Sebelumnya Juru Bicara PT Freeport Indonesia Katri Krisnati mengatakan, hasil perundingan tarif bea keluar merupakan salah satu ketentuan yang diatur dalam IUPK 2018. Selain mengatur mekanisme penetapan bea keluar, IUPK juga mengatur proses divestasi saham PFTI ke pemerintah melalui peningkatan porsi kepemilikan saham PTFI yang dimiliki PT Indonesia Asahan Aluminium (Inalum) menjadi 51,23%, dari sebelumnya 9,36%.
Pada perjanjian tersebut, Inalum mengeluarkan dana sebesar US$ 3,85 miliar untuk membeli hak partisipasi Rio Tinto di PTFI dan 100% saham Freeport-McMoran di PT Indocoper Investama, yang memiliki 9,36% saham di PTFI.
"Wajar bagi setiap pelaku usaha untuk menempuh mekanisme keberatan dan banding tersebut apabila ada perbedaan pandangan antara otoritas kepabeanan dengan pelaku usaha yang bersangkutan dalam penerapan peraturan kepabeanan," kata Katri lewat pesan singkat pada Selasa (8/8).

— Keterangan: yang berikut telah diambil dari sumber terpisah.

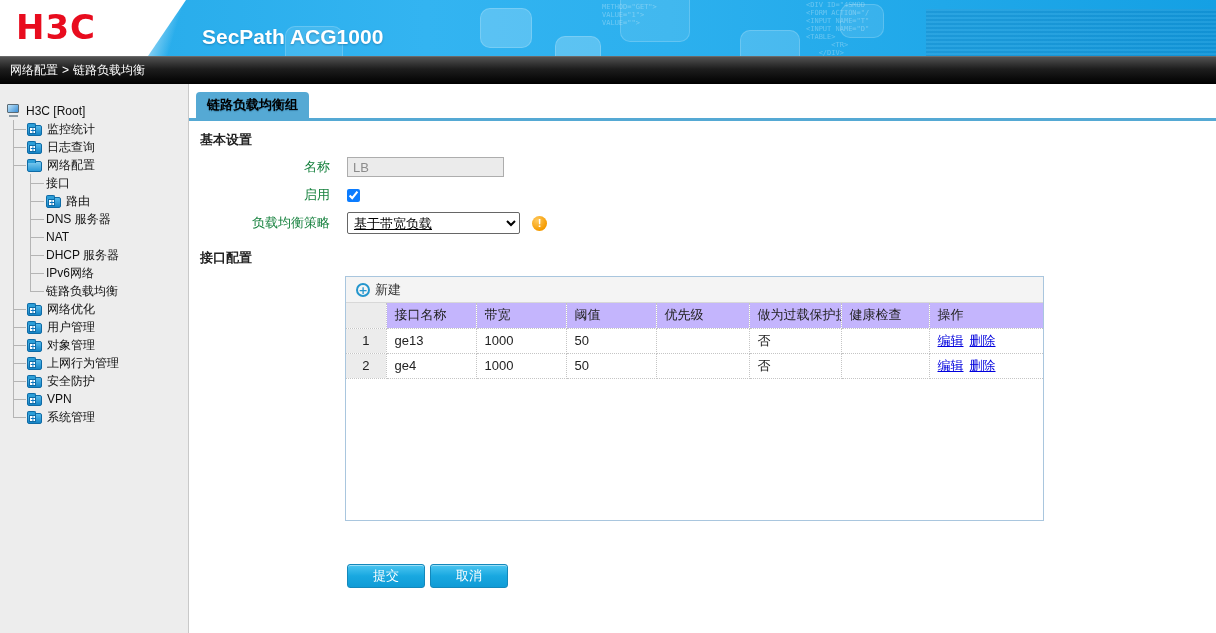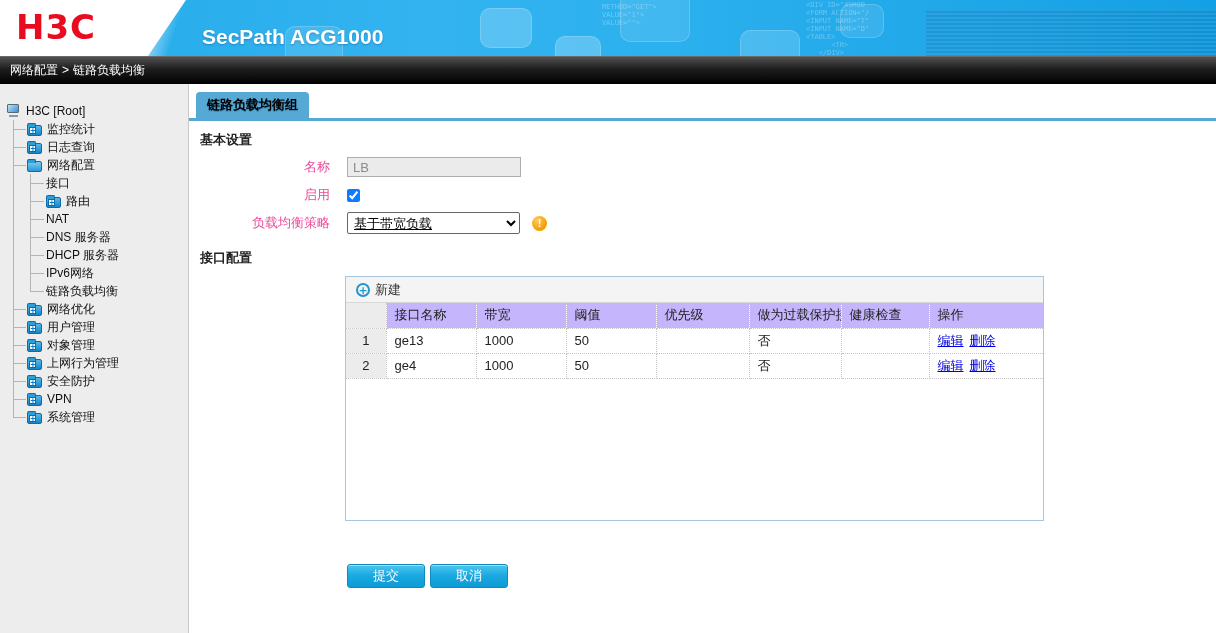"名称" .form-row .flabel { color: #ec4899 -> #15803d }
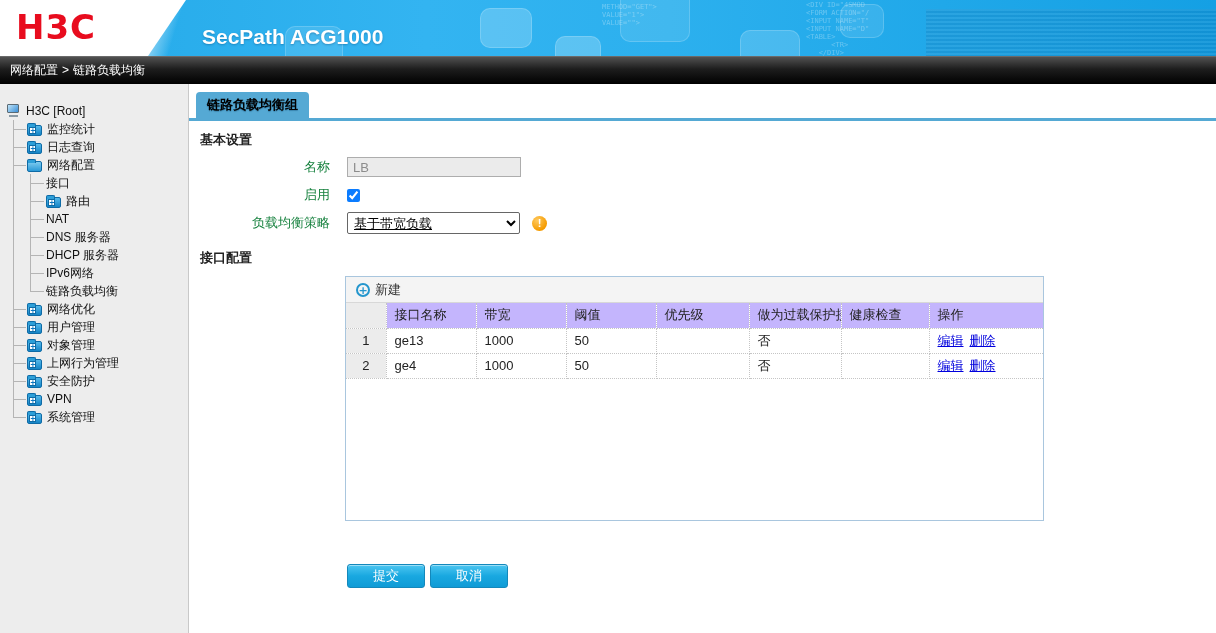"LB" .name-input { width: 174px -> 157px }
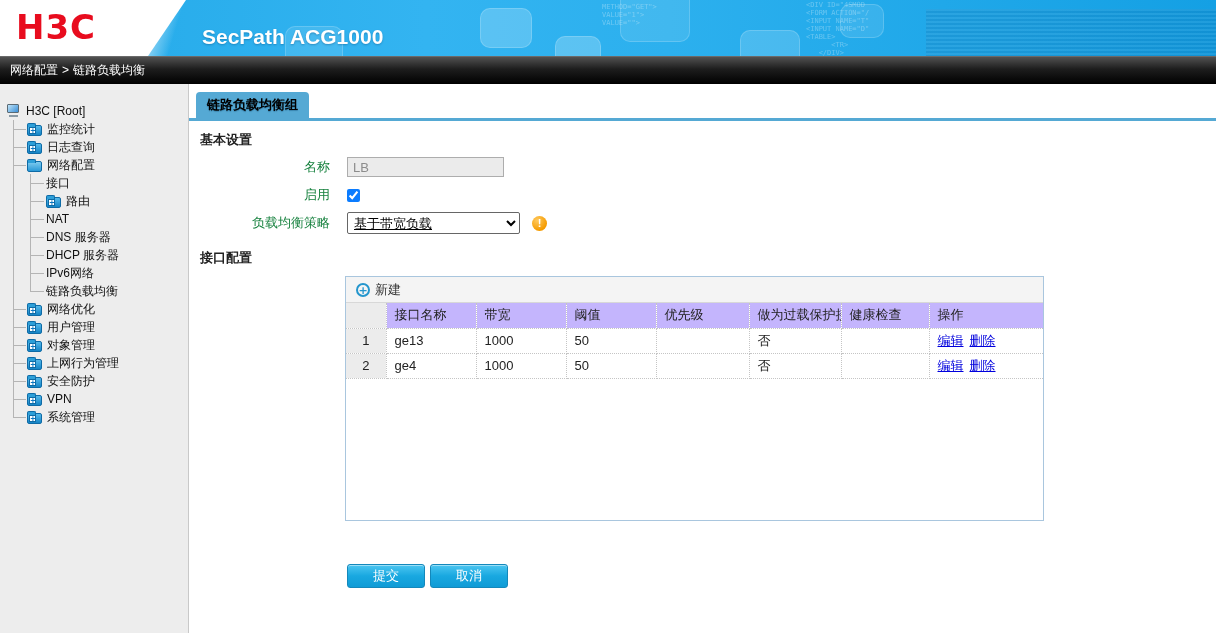"NAT" div.trow { order: before "DNS 服务器" -> after "DNS 服务器" }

Lebih lanjut, kata Katri, proses penerapan regulasi saat itu mengakomodir mekanisme pengajuan keberatan dan banding terhadap penghitungan penetapan bea keluar. Menurutnya, langkah itu merupakan wadah dalam rangka mewujudkan kebijakan kepabeanan yang obyektif dan akurat.
"Sehubungan dengan konteks di atas, kami memahami adanya kemungkinan pengajuan keberatan dan banding. Namun kami tetap berharap pemerintah senantiasa menerapkan ketentuan bea keluar bagi PTFI sesuai dengan IUPK yang sudah disetujui bersama," ujar Katri.